Dotée d’un discours humaniste sur la tolérance entre les peuples, Les aventures de Rabbi Jacob est une formidable comédie et un jalon essentiel dans les carrières respectives du duo Oury / de Funès.
Synopsis : Victor Pivert, homme d’affaires irascible et foncièrement xénophobe, se rend à Paris pour le mariage de sa fille. Victime d’un accident de la route sans gravité, il entre dans une usine de chewing-gum pour trouver du secours. Là, il croise le chemin de dangereux terroristes qui s’apprêtent à éliminer un leader révolutionnaire nommé Slimane. Celui-ci parvient à s’échapper aux côtés de Victor Pivert. Les deux hommes gagnent l’aéroport d’Orly, bientôt suivis par leurs ravisseurs. Pour leur échapper, ils n’auront d’autre choix que de se déguiser en rabbins. Pivert est alors pris pour Rabbi Jacob, sommité new-yorkaise attendue en grande pompe par la communauté juive de la rue des Rosiers…
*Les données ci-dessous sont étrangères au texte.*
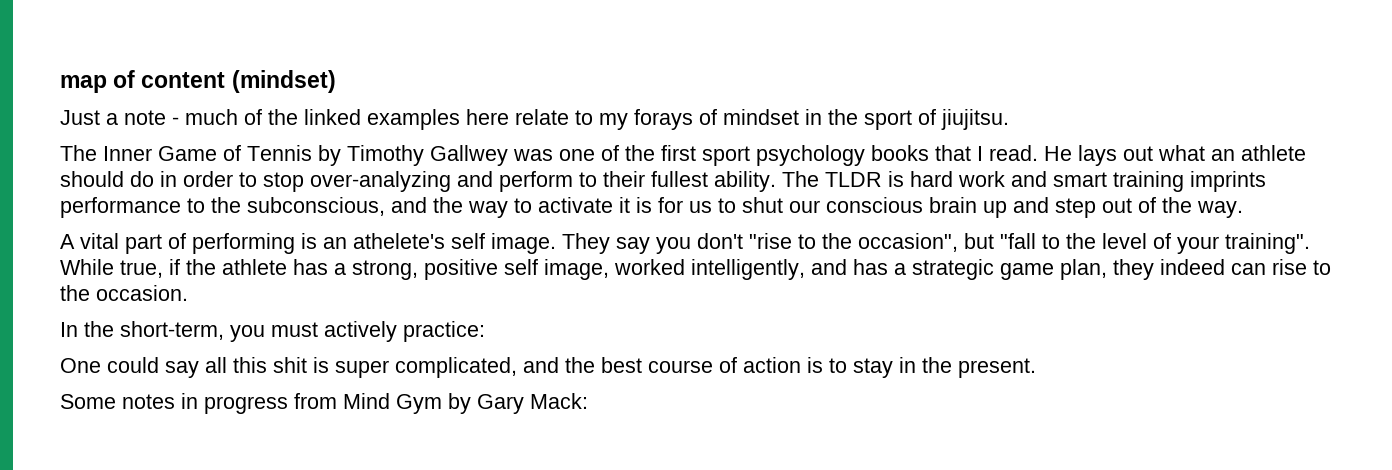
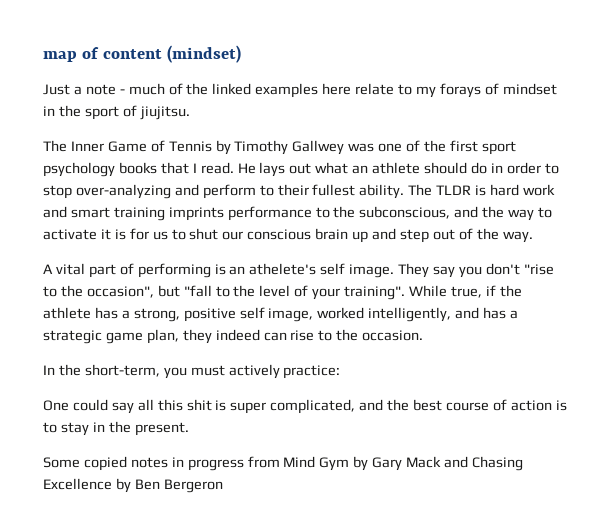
- Some notes in progress from Mind Gym by Gary Mack:
+ Some copied notes in progress from Mind Gym by Gary Mack and Chasing Excellence by Ben Bergeron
“Comment, Salomon, vous êtes juif ?”
Critique : En ce début des années 70, le duo Oury / de Funès enchaîne les incroyables performances au box-office français. Ils sont à l’origine du plus gros scores de l’histoire du cinéma hexagonal avec La grande vadrouille et viennent de signer l’une des meilleures comédies de tous les temps avec l’exceptionnelle Folie des grandeurs (1971).
Les deux hommes prennent alors leur temps pour concocter un nouveau sommet du rire et passent ainsi une année entière à écrire (avec Danièle Thompson au stylo) le scénario de ce qui deviendra Rabbi Jacob. Ce soin maniaque apporté à chaque détail, ainsi que la profusion d’idées sont pour beaucoup dans la réussite de ce métrage audacieux dans son propos.
Oury et de Funès appellent à la tolérance en pleine guerre du Kippour
Effectivement, cet appel à la tolérance entre peuples de religion différente pouvait poser de nombreux problèmes à une époque où les tensions entre Israël et la Palestine étaient à leur comble. Si le discours ne fait aucun doute sur sa profonde humanité, il n’est pas sûr que toutes les communautés apprécient le portrait qui est fait d’eux, les Français racistes en premier lieu.
Dans un rôle antipathique, le génial Louis de Funès parvient à nous rendre attachant un homme qui découvre peu à peu la culture de ceux qu’il rejette par ignorance. Message convenu diront certains esprits chagrins, mais ô combien toujours d’actualité. Toutefois, la principale qualité du long-métrage vient de l’époustouflant dynamisme de sa star comique, véritable bourrasque qui entraîne le spectateur dans un tourbillon de gags tous plus savoureux les uns que les autres.
Une comédie délirante au rythme endiablé
Grâce à un scénario ciselé, un montage à la limite de l’hystérie et une réalisation luxueuse, Les aventures de Rabbi Jacob (1973) s’impose immédiatement comme une référence du genre. Oury a également eu l’excellente idée de confronter deux générations d’acteurs qui se complètent parfaitement : de Funès, Suzy Delair et Marcel Dalio incarnent la vieille école du rire avec une efficacité redoutable, tandis qu’Henri Guybet, Claude Giraud et Miou-Miou donnent une bouffée d’air frais avec un style de jeu plus naturel et moderne.
Avec son budget de superproduction, Rabbi Jacob bénéficie de tous les moyens nécessaires pour traduire son délire comique en images marquantes. Ainsi, on n’est pas près d’oublier la séquence d’anthologie dans l’usine de chewing-gum où de Funès baigne dans un liquide vert-pomme qui tranche esthétiquement avec la tonalité neutre du décor principal.
Encore une belle affaire au box-office
Sorti en pleine guerre du Kippour, le film n’a pas souffert de ce contexte tendu et s’est imposé immédiatement comme une valeur sûre du box-office français. Resté six semaines en tête du classement national, le film a terminé sa carrière au-delà des 7 millions d’entrées / France. Une remarquable performance pour un de Funès encore en pleine possession de ses moyens. Malheureusement, peu de temps après, il a été contraint de s’éloigner des écrans durant deux ans à cause d’une très grave crise cardiaque qui l’a sérieusement diminué. En ce sens, on peut considérer Rabbi Jacob comme son dernier grand film.